==== MATERIAL SHOWN

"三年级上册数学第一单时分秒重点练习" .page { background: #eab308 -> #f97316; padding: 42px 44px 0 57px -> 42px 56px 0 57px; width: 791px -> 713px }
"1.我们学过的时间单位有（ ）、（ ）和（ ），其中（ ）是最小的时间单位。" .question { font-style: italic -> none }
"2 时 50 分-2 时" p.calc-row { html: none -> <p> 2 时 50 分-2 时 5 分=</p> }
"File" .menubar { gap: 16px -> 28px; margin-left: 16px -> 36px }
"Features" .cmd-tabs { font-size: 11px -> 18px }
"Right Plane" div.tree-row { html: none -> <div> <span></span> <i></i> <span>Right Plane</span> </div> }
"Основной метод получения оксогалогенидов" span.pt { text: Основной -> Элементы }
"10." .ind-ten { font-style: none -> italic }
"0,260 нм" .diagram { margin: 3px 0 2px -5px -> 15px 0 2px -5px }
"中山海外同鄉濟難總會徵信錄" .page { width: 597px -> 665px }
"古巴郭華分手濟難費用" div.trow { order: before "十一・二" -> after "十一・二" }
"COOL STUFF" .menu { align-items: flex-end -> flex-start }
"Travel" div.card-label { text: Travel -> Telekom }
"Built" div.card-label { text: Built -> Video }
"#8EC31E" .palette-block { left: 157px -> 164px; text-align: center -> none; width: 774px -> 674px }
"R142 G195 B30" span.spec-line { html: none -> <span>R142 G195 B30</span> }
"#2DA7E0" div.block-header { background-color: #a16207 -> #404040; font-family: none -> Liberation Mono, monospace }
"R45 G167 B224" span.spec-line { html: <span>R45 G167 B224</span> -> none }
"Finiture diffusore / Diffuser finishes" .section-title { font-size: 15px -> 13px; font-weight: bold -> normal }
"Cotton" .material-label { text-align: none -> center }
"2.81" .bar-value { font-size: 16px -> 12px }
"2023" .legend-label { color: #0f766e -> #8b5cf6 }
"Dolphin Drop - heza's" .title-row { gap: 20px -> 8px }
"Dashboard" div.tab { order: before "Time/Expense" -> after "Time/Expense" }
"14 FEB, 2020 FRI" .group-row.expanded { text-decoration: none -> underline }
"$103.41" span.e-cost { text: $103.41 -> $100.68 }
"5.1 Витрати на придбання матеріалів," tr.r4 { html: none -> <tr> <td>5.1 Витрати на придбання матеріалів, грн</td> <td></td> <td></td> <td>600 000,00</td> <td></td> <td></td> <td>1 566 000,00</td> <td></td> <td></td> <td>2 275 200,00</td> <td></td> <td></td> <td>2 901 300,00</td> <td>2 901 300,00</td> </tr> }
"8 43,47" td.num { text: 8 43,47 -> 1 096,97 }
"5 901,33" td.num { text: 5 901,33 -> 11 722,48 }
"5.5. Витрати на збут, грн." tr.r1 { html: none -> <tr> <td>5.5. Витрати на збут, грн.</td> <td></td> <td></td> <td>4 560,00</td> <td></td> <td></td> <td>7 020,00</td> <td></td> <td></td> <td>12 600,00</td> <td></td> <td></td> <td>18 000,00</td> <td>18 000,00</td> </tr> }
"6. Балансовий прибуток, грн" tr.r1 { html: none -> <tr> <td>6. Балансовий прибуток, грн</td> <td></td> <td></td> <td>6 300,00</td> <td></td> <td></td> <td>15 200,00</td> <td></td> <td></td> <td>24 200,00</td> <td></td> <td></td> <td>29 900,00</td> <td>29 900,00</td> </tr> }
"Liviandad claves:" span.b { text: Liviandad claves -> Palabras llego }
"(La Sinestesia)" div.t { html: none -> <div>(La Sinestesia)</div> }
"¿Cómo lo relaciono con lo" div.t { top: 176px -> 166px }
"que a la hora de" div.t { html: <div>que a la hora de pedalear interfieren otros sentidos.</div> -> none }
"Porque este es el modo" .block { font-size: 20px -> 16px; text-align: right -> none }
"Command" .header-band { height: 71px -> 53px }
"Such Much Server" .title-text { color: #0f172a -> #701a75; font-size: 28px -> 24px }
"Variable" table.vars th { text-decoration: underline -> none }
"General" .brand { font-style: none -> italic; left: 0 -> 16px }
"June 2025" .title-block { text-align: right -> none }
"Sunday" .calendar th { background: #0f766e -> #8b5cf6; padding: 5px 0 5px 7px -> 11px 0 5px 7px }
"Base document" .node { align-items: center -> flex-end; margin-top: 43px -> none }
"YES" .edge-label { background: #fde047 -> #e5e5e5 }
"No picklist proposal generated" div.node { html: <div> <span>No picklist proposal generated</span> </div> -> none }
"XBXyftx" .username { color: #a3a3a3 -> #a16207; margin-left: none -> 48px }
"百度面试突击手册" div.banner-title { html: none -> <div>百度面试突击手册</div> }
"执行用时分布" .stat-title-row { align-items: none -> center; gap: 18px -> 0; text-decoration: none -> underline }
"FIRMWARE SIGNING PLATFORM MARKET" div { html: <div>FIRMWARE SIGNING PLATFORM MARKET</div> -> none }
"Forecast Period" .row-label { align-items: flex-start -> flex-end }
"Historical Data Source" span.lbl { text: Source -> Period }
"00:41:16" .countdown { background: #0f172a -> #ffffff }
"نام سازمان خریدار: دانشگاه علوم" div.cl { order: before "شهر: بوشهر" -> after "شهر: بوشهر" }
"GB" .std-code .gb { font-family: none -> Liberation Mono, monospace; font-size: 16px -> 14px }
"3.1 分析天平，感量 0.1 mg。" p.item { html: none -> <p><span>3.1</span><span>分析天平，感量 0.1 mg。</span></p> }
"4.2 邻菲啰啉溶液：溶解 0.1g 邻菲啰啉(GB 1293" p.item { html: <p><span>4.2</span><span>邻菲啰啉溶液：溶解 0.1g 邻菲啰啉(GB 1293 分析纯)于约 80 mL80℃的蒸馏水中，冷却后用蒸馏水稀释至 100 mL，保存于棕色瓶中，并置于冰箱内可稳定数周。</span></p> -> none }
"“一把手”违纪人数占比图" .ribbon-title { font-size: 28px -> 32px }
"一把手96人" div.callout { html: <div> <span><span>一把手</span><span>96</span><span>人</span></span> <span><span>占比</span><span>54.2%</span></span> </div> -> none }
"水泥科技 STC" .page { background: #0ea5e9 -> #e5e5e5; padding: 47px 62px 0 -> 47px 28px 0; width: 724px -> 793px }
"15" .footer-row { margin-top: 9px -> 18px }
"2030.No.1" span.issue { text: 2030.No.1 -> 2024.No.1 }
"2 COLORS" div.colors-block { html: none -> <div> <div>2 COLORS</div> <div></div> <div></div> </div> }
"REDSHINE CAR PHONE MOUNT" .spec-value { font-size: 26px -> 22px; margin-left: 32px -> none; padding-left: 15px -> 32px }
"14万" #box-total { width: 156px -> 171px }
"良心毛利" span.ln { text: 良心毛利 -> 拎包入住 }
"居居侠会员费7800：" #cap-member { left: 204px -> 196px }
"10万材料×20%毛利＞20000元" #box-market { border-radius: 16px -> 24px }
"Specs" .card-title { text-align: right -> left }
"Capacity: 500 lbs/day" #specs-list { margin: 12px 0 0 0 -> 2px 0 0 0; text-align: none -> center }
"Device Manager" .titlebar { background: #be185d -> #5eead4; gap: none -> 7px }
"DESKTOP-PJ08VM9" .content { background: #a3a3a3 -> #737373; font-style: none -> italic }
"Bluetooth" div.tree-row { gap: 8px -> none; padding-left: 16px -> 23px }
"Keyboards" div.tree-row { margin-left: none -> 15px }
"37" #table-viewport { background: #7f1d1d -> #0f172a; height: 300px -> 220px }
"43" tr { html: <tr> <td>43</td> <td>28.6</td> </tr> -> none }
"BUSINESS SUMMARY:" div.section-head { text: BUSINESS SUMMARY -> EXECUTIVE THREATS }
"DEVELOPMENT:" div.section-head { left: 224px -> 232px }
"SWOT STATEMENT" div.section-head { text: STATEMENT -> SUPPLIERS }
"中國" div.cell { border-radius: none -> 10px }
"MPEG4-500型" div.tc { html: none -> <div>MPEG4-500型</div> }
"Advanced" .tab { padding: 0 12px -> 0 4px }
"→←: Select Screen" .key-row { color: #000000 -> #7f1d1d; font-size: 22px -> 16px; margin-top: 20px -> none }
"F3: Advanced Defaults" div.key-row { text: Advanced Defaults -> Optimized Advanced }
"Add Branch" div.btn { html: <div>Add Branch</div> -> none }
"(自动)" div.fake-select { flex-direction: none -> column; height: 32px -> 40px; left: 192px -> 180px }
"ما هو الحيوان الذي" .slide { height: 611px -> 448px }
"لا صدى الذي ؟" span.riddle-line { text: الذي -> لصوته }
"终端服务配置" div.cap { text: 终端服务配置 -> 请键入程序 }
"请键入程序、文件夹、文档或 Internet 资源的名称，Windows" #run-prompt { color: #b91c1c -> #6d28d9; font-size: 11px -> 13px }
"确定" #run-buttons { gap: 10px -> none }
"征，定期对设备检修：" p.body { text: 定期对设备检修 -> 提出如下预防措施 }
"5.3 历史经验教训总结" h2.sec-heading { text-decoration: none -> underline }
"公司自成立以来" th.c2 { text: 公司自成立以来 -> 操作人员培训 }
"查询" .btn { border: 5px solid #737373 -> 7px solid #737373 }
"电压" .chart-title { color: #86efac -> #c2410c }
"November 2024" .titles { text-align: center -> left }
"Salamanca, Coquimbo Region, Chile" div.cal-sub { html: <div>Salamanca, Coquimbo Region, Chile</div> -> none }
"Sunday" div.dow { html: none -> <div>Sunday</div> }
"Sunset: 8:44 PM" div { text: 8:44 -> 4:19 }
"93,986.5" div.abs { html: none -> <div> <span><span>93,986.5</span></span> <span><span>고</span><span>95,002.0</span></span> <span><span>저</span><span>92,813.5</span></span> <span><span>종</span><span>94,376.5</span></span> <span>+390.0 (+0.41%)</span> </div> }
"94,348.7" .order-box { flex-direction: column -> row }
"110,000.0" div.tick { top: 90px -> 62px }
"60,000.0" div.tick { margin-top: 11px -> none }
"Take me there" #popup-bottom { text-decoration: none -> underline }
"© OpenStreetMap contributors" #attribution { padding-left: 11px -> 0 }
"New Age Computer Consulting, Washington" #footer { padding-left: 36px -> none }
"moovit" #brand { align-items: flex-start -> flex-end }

========

TASK TO COMPLETE. Your answer should consist only of the lines above between the line holding "gap: 10px ->" and the line holding "text: 8:44 ->", inclusive, each transcribed exactly.

SOLUTION TO THE EXERCISE.
"确定" #run-buttons { gap: 10px -> none }
"征，定期对设备检修：" p.body { text: 定期对设备检修 -> 提出如下预防措施 }
"5.3 历史经验教训总结" h2.sec-heading { text-decoration: none -> underline }
"公司自成立以来" th.c2 { text: 公司自成立以来 -> 操作人员培训 }
"查询" .btn { border: 5px solid #737373 -> 7px solid #737373 }
"电压" .chart-title { color: #86efac -> #c2410c }
"November 2024" .titles { text-align: center -> left }
"Salamanca, Coquimbo Region, Chile" div.cal-sub { html: <div>Salamanca, Coquimbo Region, Chile</div> -> none }
"Sunday" div.dow { html: none -> <div>Sunday</div> }
"Sunset: 8:44 PM" div { text: 8:44 -> 4:19 }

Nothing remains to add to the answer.